Documentary filmmaker Morgan Spurlock puts his hosting hat on for “50 Documentaries to See Before You Die,” a CurrentTV series debuting Tuesday night. Spurlock hits the road to examine the most interesting, influential and controversial non-fiction films in recent history. But first, he talked to Metro about how the 50 were chosen, his favorite moments of the series and how he sees himself as the documentary equivalent of a drug dealer.
How did you got involved with this project?
Current had this idea of working with the International Documentary Association as well as a lot of esteemed and notable professors of the world of documentary film, and they called me to see if I would be willing to go on the road and do what I usually do in films to explore the world of docs. It’s kind of just like a whole other layer. It’s like a documentary about documentaries, inside of a documentary.
Did you have any input about which films were included?
I had no say whatsoever. That was the whole thing, I got zero input. I was basically told, “We had real geniuses do this list, not you.” So all I got to do was relay the information that much smarter people than me came up with.
Did you find yourself agreeing with what they picked?
Yeah. I think most people when they watch the special, there are going to be a lot of films that they agree with, there will be some films that, like me, they’ll go, “How can that not be on the list? How can this film not be on the list?” But I think overall people are going to be really excited by it.
What were some of your favorite moments that we’ll see?

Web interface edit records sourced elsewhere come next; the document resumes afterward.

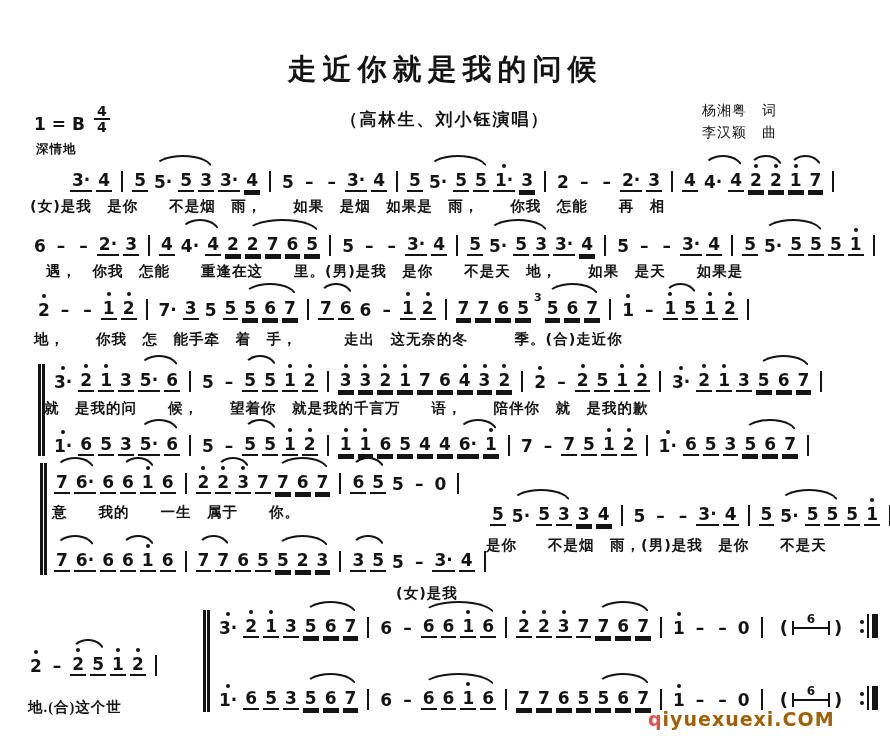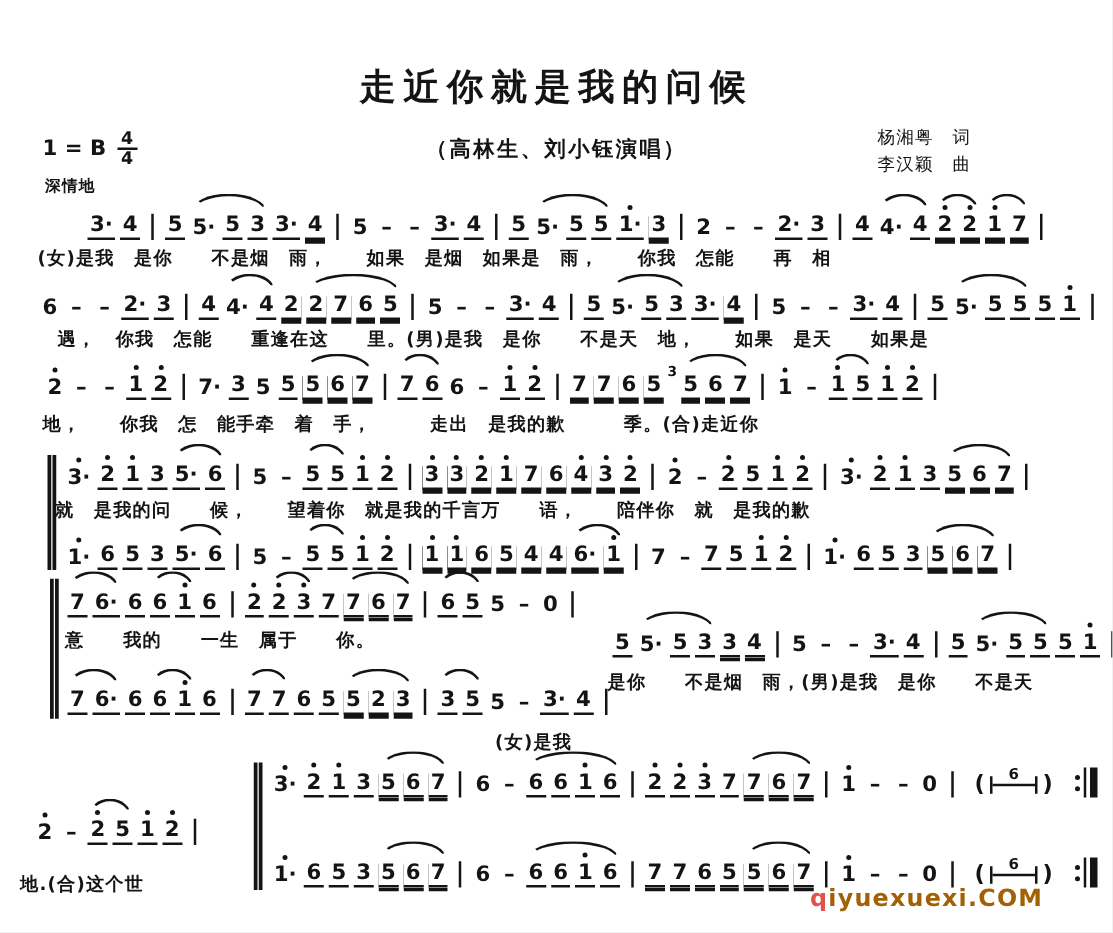--- a/index.html
+++ b/index.html
@@ -9,7 +9,7 @@
          font-weight:bold;font-size:29px;letter-spacing:6px;}
   .subtitle{position:absolute;left:0;right:0;top:108px;text-align:center;
             font-weight:bold;font-size:17px;letter-spacing:2px;}
-  .keysig{position:absolute;left:34px;top:104px;display:flex;align-items:center;
+  .keysig{position:absolute;left:34px;top:104px;display:flex;align-items:flex-end;
           font-weight:bold;font-size:17px;}
   .frac{display:inline-flex;flex-direction:column;align-items:center;margin-left:9px;
         font-size:14px;line-height:14px;font-weight:bold;}

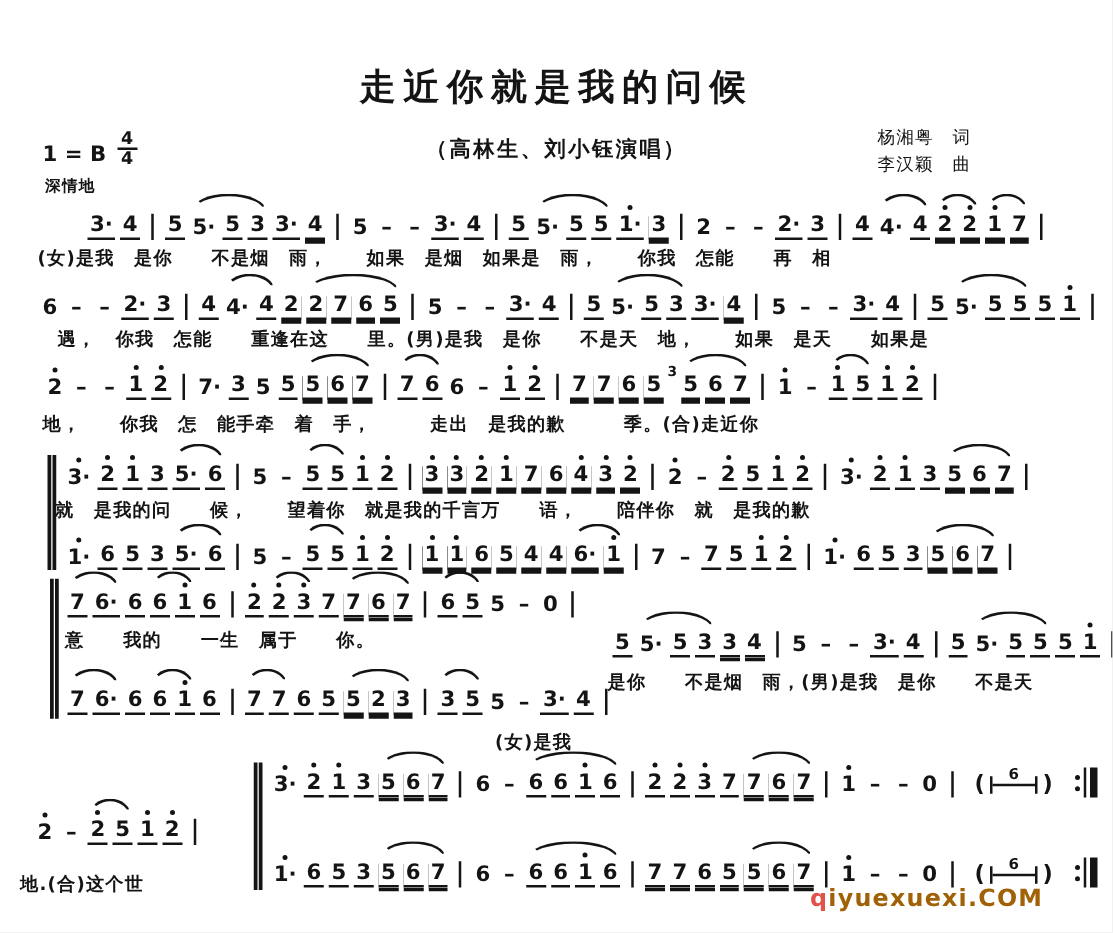--- a/index.html
+++ b/index.html
@@ -224,7 +224,7 @@
       <span class="note hd u1">2</span>
       <span class="bar"></span>
     </div>
-  <div class="lyric-line" style="left:34px;top:330px;">地，　　你我　怎　能手牵　着　手，　　　走出　是我的歉　　　季。(合)走近你</div>
+  <div class="lyric-line" style="left:34px;top:330px;">地，　　你我　怎　能手牵　着　手，　　　走出　这无奈的冬　　　季。(合)走近你</div>
 
   <div class="sysbar" style="left:38px;top:364px;height:92px;"></div>
   <div class="music-line" style="left:50px;top:368px;">

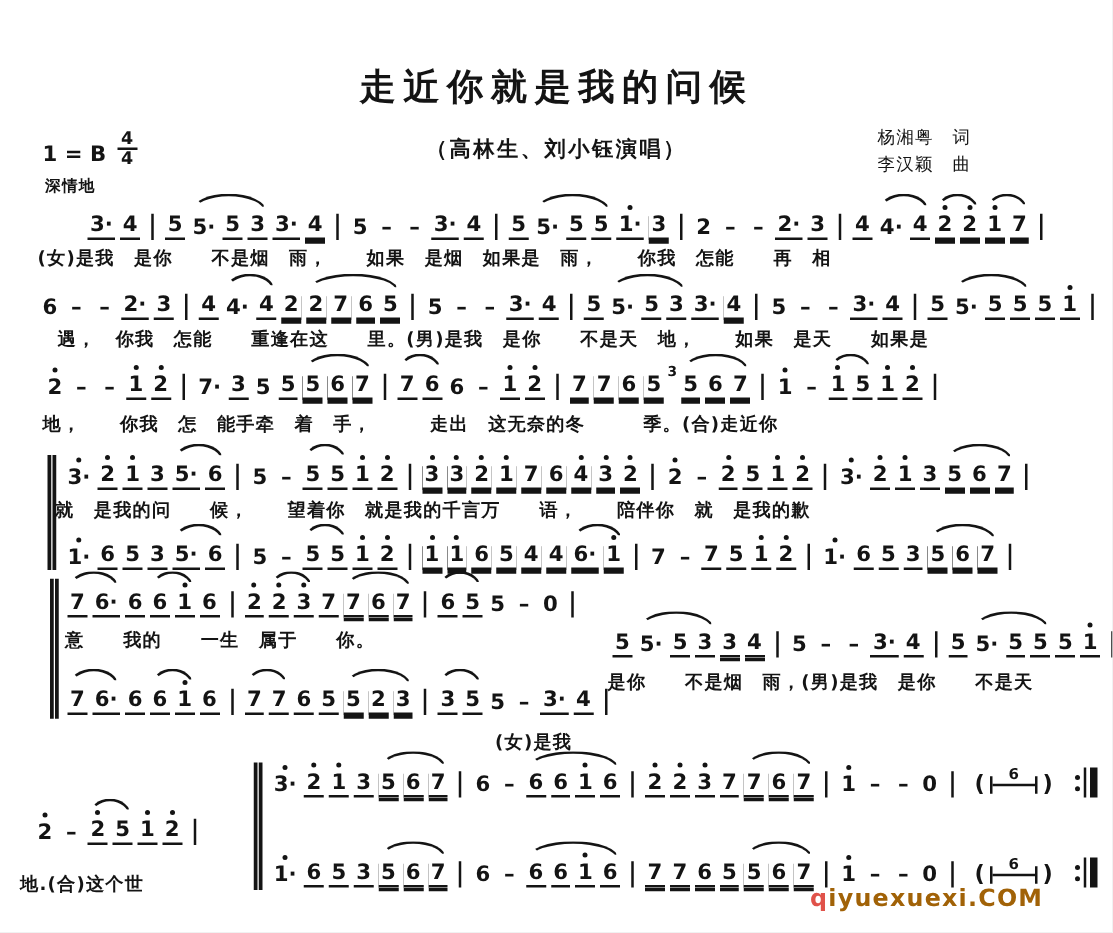--- a/index.html
+++ b/index.html
@@ -433,7 +433,7 @@
       <span class="note hd u1">2</span>
       <span class="bar"></span>
     </div>
-  <div class="lyric-line" style="left:16px;top:698px;">地.(合)这个世</div>
+  <div class="lyric-line" style="left:28px;top:698px;font-family:Liberation Serif, serif;">地.(合)这个世</div>
   <div class="sysbar" style="left:203px;top:610px;height:102px;"></div>
   <div class="music-line" style="left:215px;top:614px;">
       <span class="note hd">3·</span>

For me, just traveling around and meeting some of these people that are kind of these film icons. You know, meeting the kids, who are now all grown up, from “Hoop Dreams.” Meeting Mr. Brainwash — incredible. Meeting the young preacher from “Jesus Camp,” who still lives in Missouri and is about to go to college. You know, to see these people in real life after you’ve seen them in films is pretty spectacular. And being someone who is a fantastic student of the medium and someone who consumes a tremendous amount of film and television, to me people like that — even though they’re real, these are not actors, these are actually just regular folks like you and me — it’s still a great opportunity to get to have conversations with people like that.
Do you see this as part of an effort to bring documentaries to more of a mainstream audience?
Yeah, I think that’s one of the things that I was excited by about the show. I think this will continue that dialogue, an examination of docs, the impact they have, how important they are in our society. I think it will also open a door to getting people to want to see these movies. One of the things that I always preach to people when we start talking about documentaries is, people say, “Documentaries are boring” or, “I don’t think they’re going to be that good” or, “I like movies that are entertaining.” I like turning people on to gateway docs — docs that will kind of give you your first taste and get you wanting to come back for more. And I think a lot of those are entertaining movies, like “King of Kong” or “Anvil” or “Exit Through the Gift Shop,” “Hands on a Hard Body,” “American Movie.” Films that I think have incredibly strong characters, which docs usually do, but also have great stories. And I think once people kind of get addicted to those stories, they’ll keep coming back.